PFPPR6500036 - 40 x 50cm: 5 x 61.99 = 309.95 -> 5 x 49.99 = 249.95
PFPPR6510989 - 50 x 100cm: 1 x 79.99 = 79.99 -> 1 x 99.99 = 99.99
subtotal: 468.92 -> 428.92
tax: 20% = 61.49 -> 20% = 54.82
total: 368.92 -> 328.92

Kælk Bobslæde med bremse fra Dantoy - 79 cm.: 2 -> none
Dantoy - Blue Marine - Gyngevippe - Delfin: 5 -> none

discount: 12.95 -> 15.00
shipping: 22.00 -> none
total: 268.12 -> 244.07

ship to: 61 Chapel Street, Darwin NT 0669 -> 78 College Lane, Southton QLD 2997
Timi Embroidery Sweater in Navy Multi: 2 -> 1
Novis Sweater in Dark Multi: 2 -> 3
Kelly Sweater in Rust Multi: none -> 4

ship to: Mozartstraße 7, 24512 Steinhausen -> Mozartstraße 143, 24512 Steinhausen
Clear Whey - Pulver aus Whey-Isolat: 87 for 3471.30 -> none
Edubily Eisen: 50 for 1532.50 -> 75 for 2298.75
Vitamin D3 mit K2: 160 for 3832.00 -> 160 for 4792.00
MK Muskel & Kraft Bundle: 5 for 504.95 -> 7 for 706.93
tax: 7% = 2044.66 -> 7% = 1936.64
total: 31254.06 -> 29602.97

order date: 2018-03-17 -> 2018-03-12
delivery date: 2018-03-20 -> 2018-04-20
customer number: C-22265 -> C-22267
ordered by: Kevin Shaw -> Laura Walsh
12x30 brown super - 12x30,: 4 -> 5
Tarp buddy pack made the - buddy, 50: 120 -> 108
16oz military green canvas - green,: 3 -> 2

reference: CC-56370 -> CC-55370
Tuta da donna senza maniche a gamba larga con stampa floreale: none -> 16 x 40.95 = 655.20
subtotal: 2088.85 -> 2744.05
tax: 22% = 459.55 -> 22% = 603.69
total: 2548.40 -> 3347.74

###

| Problem details |
Reproduce the lines above, beginning at the line with "Dantoy - Blue" and stopping after the line with "12x30 brown super - 12x30,: 4 -> 5", exactly as they are.

| Response to the task |
Dantoy - Blue Marine - Gyngevippe - Delfin: 5 -> none

discount: 12.95 -> 15.00
shipping: 22.00 -> none
total: 268.12 -> 244.07

ship to: 61 Chapel Street, Darwin NT 0669 -> 78 College Lane, Southton QLD 2997
Timi Embroidery Sweater in Navy Multi: 2 -> 1
Novis Sweater in Dark Multi: 2 -> 3
Kelly Sweater in Rust Multi: none -> 4

ship to: Mozartstraße 7, 24512 Steinhausen -> Mozartstraße 143, 24512 Steinhausen
Clear Whey - Pulver aus Whey-Isolat: 87 for 3471.30 -> none
Edubily Eisen: 50 for 1532.50 -> 75 for 2298.75
Vitamin D3 mit K2: 160 for 3832.00 -> 160 for 4792.00
MK Muskel & Kraft Bundle: 5 for 504.95 -> 7 for 706.93
tax: 7% = 2044.66 -> 7% = 1936.64
total: 31254.06 -> 29602.97

order date: 2018-03-17 -> 2018-03-12
delivery date: 2018-03-20 -> 2018-04-20
customer number: C-22265 -> C-22267
ordered by: Kevin Shaw -> Laura Walsh
12x30 brown super - 12x30,: 4 -> 5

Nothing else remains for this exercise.